In the records below, pick out all lines containing the word "class".
Material provided section start
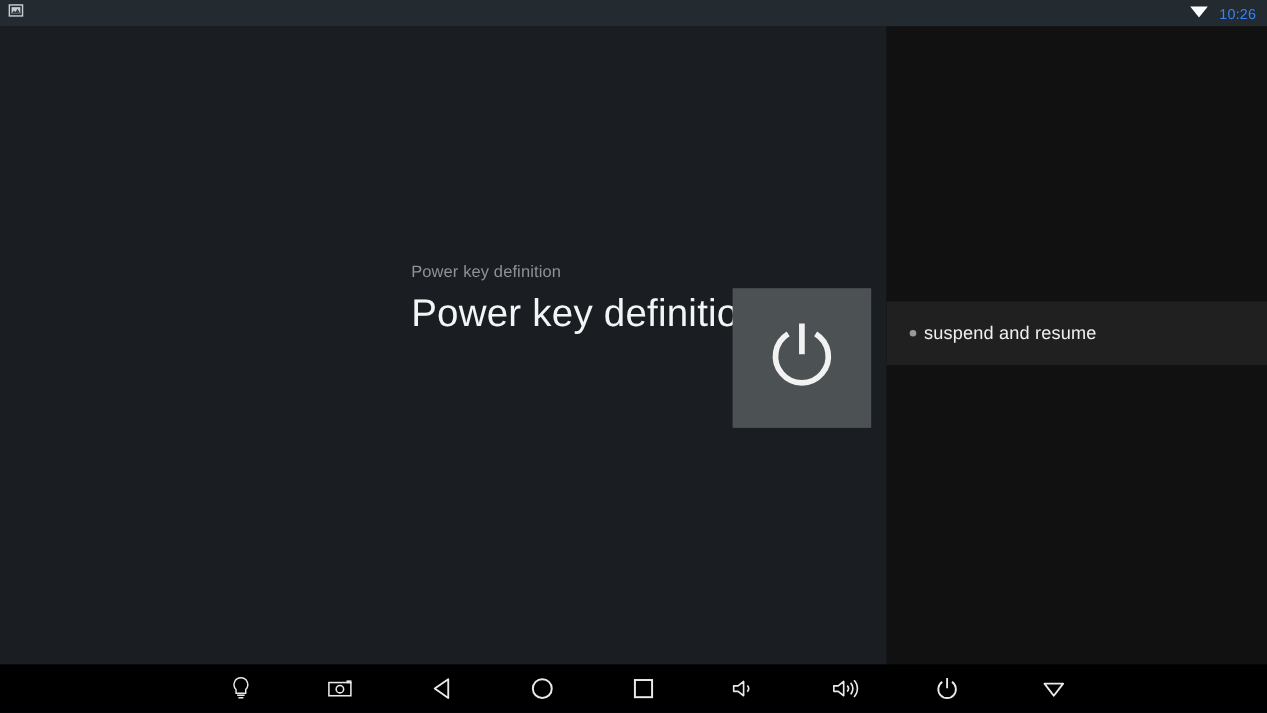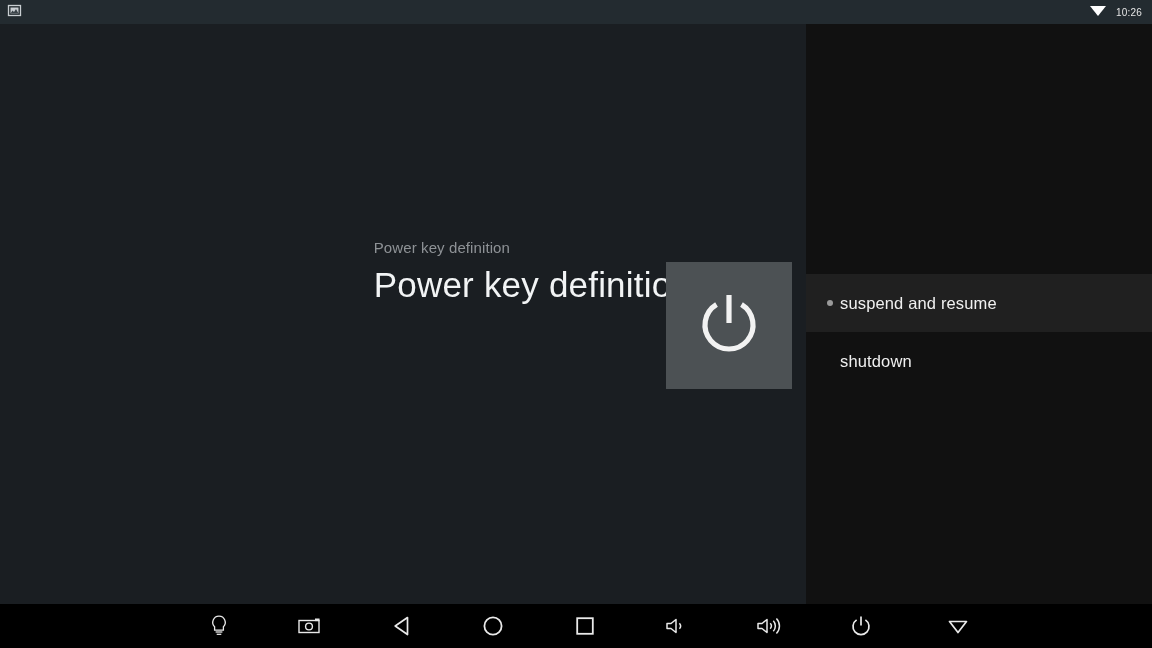--- a/index.html
+++ b/index.html
@@ -28,7 +28,7 @@
   #status-right { display:flex; align-items:center; gap:9px; }
   .sb-icon { display:block; }
   #clock {
-    color:#e5e5e5; font-size:10px; letter-spacing:.2px;
+    color:#3b82f6; font-size:13px; letter-spacing:.2px;
     font-family:"Liberation Sans", sans-serif;
   }
 

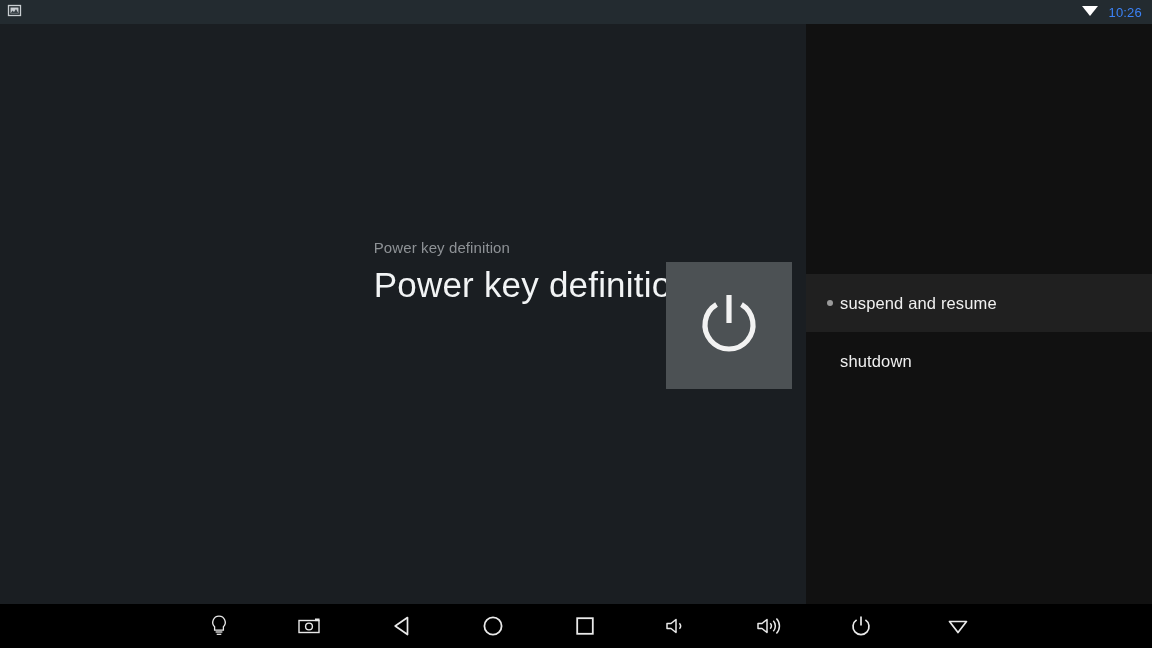--- a/index.html
+++ b/index.html
@@ -172,10 +172,6 @@
             <span class="option-bullet"></span>
             <span class="option-label">suspend and resume</span>
           </div>
-          <div class="option-row">
-            <span class="option-bullet hidden"></span>
-            <span class="option-label">shutdown</span>
-          </div>
         </div>
     </div>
Material provided section end
*Reply to the task*.
             <span class="option-bullet"></span>
             <span class="option-label">suspend and resume</span>
-          <div class="option-row">
-            <span class="option-bullet hidden"></span>
-            <span class="option-label">shutdown</span>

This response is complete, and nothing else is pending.